Dunque, una provocazione alla conversione da cogliere anche come aspetto distintivo della Visita pastorale, «che vorrebbe essere un umile pellegrinaggio del Vescovo in città per annunciare il volto di Dio che vuole che tutti gli uomini siano salvati. Ma siamo disposti alla conversione? Conversione a che cosa? A chi?». Eppure le parabole cui si fa riferimento, parlando dell’esperienza di “essere perduti”, sono un’indicazione chiara, se solo si ascoltano con un cuore disposto a cambiare. Infatti, il sentirsi perduti, può «essere motivo di scoraggiamento e di tristezza, inducendo a deprimersi e a ritenersi condannati, perdendo la stima di sé»; può «portare al risentimento, a cercare colpevoli o può spingere all’indifferenza». «Talvolta – nota l’Arcivescovo – i legami che si sono spezzati possono essere sentiti come una liberazione, ma naturalmente non è così, perché condannano alla solitudine».
Di fronte a tale consapevolezza – «noi gridiamo quando ci sentiamo perduti» – riusciamo ancora ad avere un grido che «ci induce a pregare, a invocare la misericordia di Dio che non si lascia stancare dalla nostra infedeltà? A invocare l’amicizia di Gesù che sembra dormire mentre la barca è travolta dalla tempesta? La preghiera dei discepoli spaventati non è certo una buona pratica devota per gente che, alla sera, recita una preghiera quasi come un adempimento meritorio alla giornata. Nel pericolo estremo la preghiera è piuttosto l’invocazione di un appiglio necessario, unica speranza di salvezza».

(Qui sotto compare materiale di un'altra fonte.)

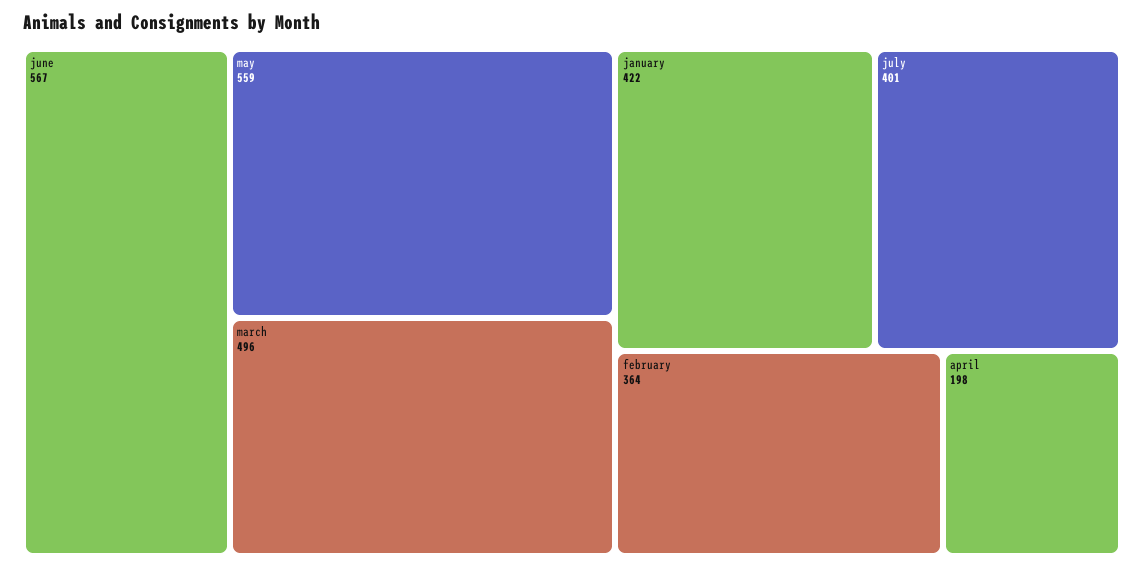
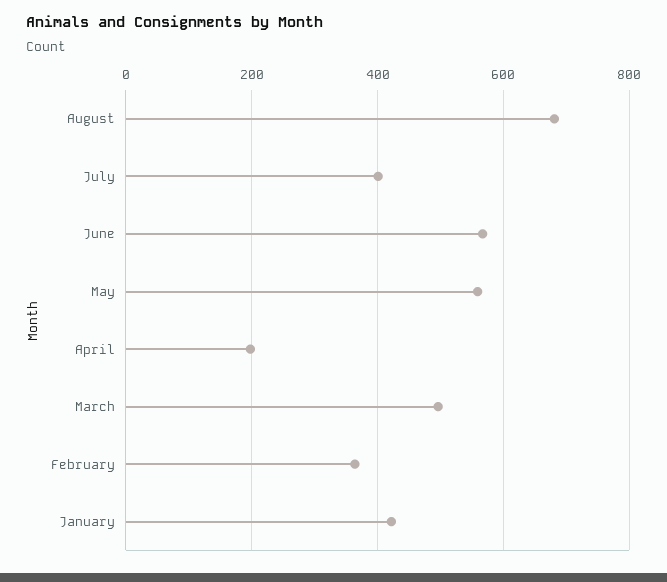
August: none -> 680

Da qui altre domande: «Quale preghiera cerco e vivo in questa situazione drammatica? Chi è sazio, chi è disperato, chi è rassegnato, non cerca più: potrà rinascere il desiderio? troverà spazio la speranza? Forse dobbiamo risentire la promessa che c’è qualche cosa che merita di essere cercato? C’è qualcuno di cui fidarsi? Quale è la mia gioia? Quale disponibilità ho per accogliere lo Spirito di Dio?».
«L’inerzia del pensiero e delle parole nel nominare un Dio secondo il pregiudizio umano è difficile da vincere, ma lo Spirito di Dio può insegnarci ogni cosa». Ad esempio – e lo cita espressamente l’Arcivescovo -, il pregiudizio di chi vede nella pandemia un castigo divino, mentre Dio è solo misericordia e salvezza. Si tratta, insomma, di avere un’immagine cristiana di Dio. «La festa per la moneta ritrovata, per la pecora ritrovata, per il figlio ritrovato è una rivelazione del cuore del Padre. E il Padre invita tutti alla festa, come la donna che chiama le amiche e le vicine a rallegrarsi». Comunque e sempre, anche ora.
Poi, i momenti di silenzio, la condivisione delle intenzioni di preghiera (vissute nelle singole comunità parrocchiali), la recita del Padre Nostro e la benedizione finale, con quella frase di congedo che è come un sigillo. «Noi tutti vogliamo dire la Signore che ci chiama: siamo disposti alla conversione».